O projecto “Antípodas” distingue-se pela forma como se captam os ângulos das vivências de um doente de Alzheimer e, em simultâneo, como se casam com os registos sonoros. “A ideia é que a câmara assuma a consciência do doente, ou seja, a câmara não fotografa as pessoas à distância”, salienta Luís Montanha. Munido de um MP3 e headphones, o visitante “vai passar por alguns momentos de confusão e lucidez, uma intermitência como a própria doença”. “O som será uma espécie de sedativo que pretende que o espectador experiencie o projecto com todos os sentidos possíveis”, avança Pedro Cruz.

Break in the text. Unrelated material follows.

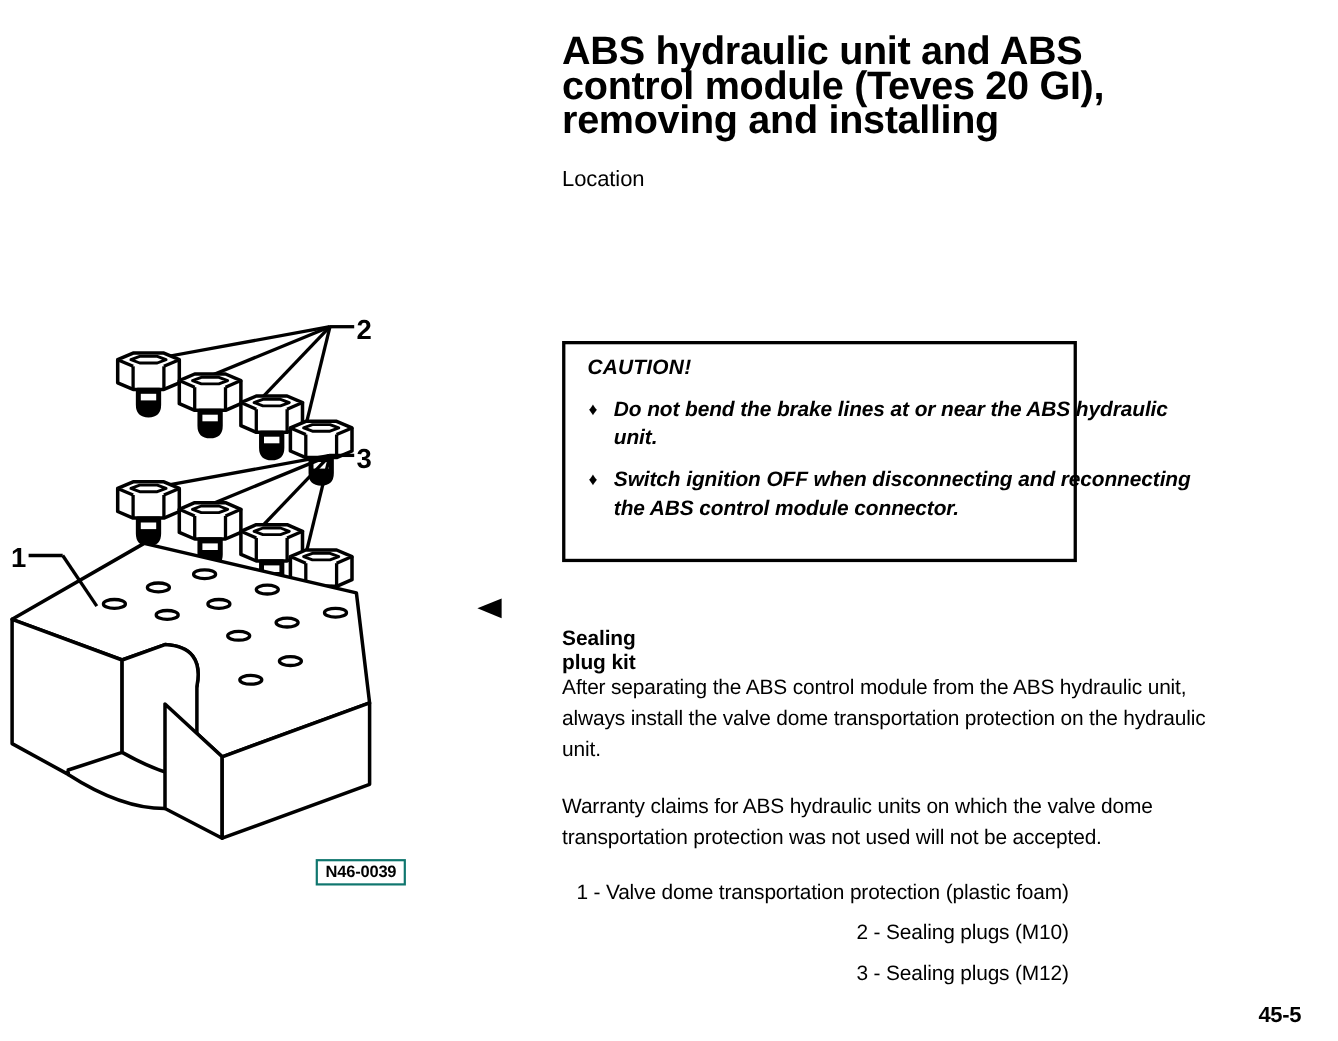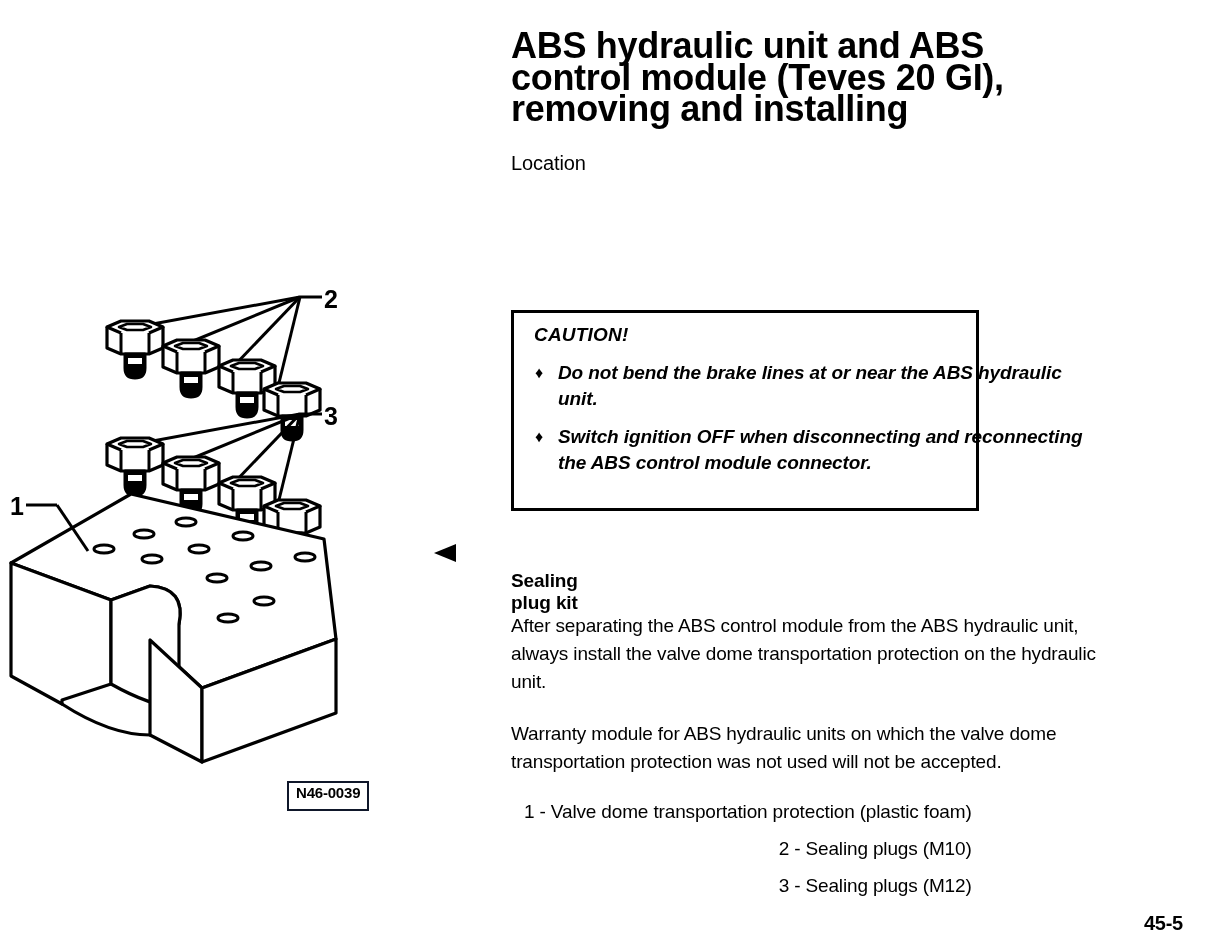"Warranty module for ABS hydraulic" p { text: module -> claims }
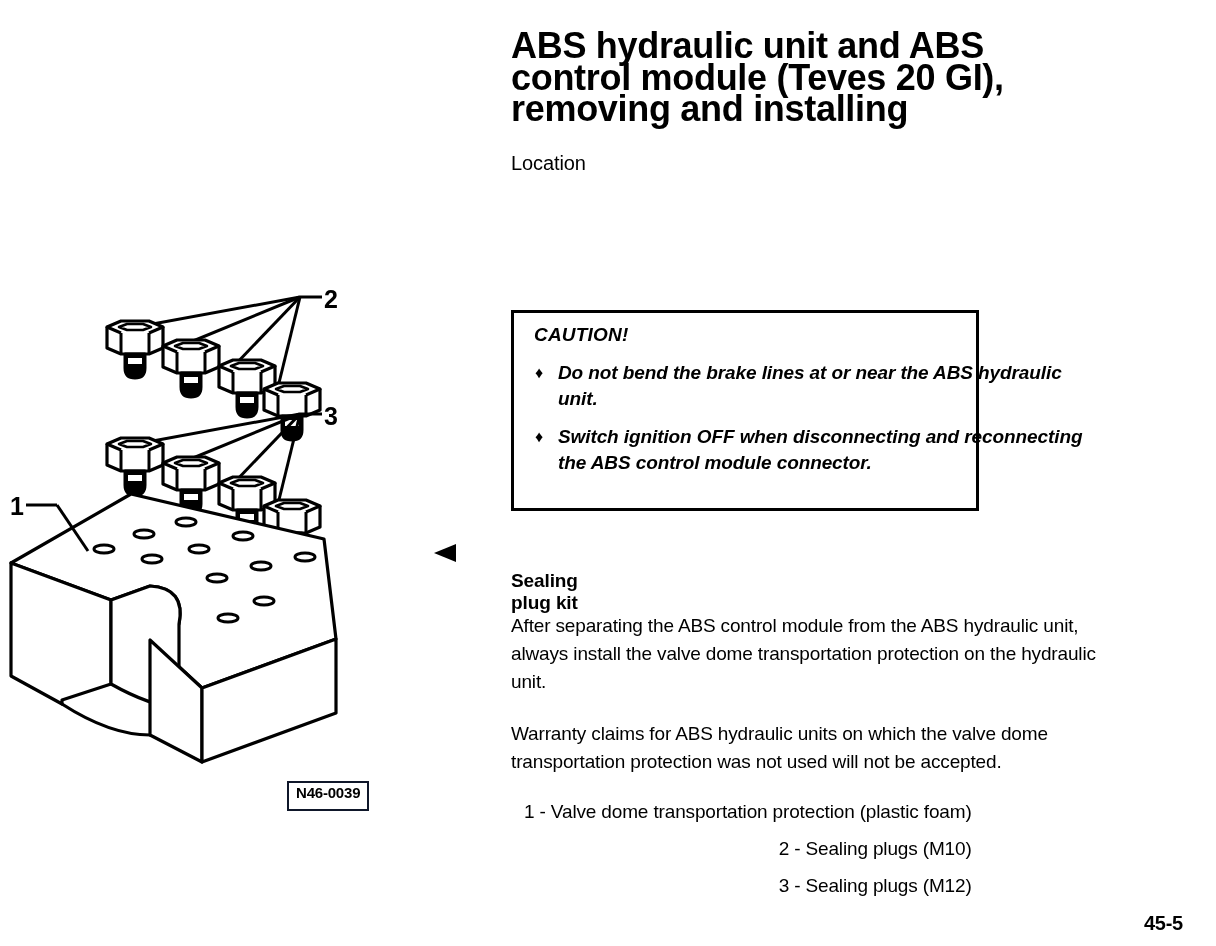"N46-0039" #figure-id-box { border: 2px solid #0f172a -> 2px solid #0f766e; padding: 1px 7px 8px 7px -> 1px 7px 2px 7px }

O projecto “Antípodas” será exibido numa casa de dois pisos, marcados pela parcimónia do mobiliário e pela fraca iluminação. “É importante que o espectador sinta que o lugar é ou foi habitado, que se sinta familiarizado como se fosse a própria casa”, refere Luís Montanha. O espaço estará, assim, em constante diálogo com as imagens e contribuirá para uma sensação de (re)descoberta.

Entidades públicas e privadas que desenvolvam actividades no âmbito do apoio social, cuidadores, estudantes de Medicina, Psicologia, Gerontologia ou de outras áreas relacionadas são alguns dos públicos-alvo do projecto Antípodas. “A visita à exposição permitir-lhes-á uma compreensão mais clara do comportamento da doença, uma experiência sensorial, a possibilidade de ocupar o lugar do «outro» e criar cumplicidade”, sublinham os mentores do projecto “Antípodas”.

Depois da estreia do projecto, no Jardins Efémeros de 2015, será lançado um livro e ainda um CD com a faixa sonora produzida para a exposição.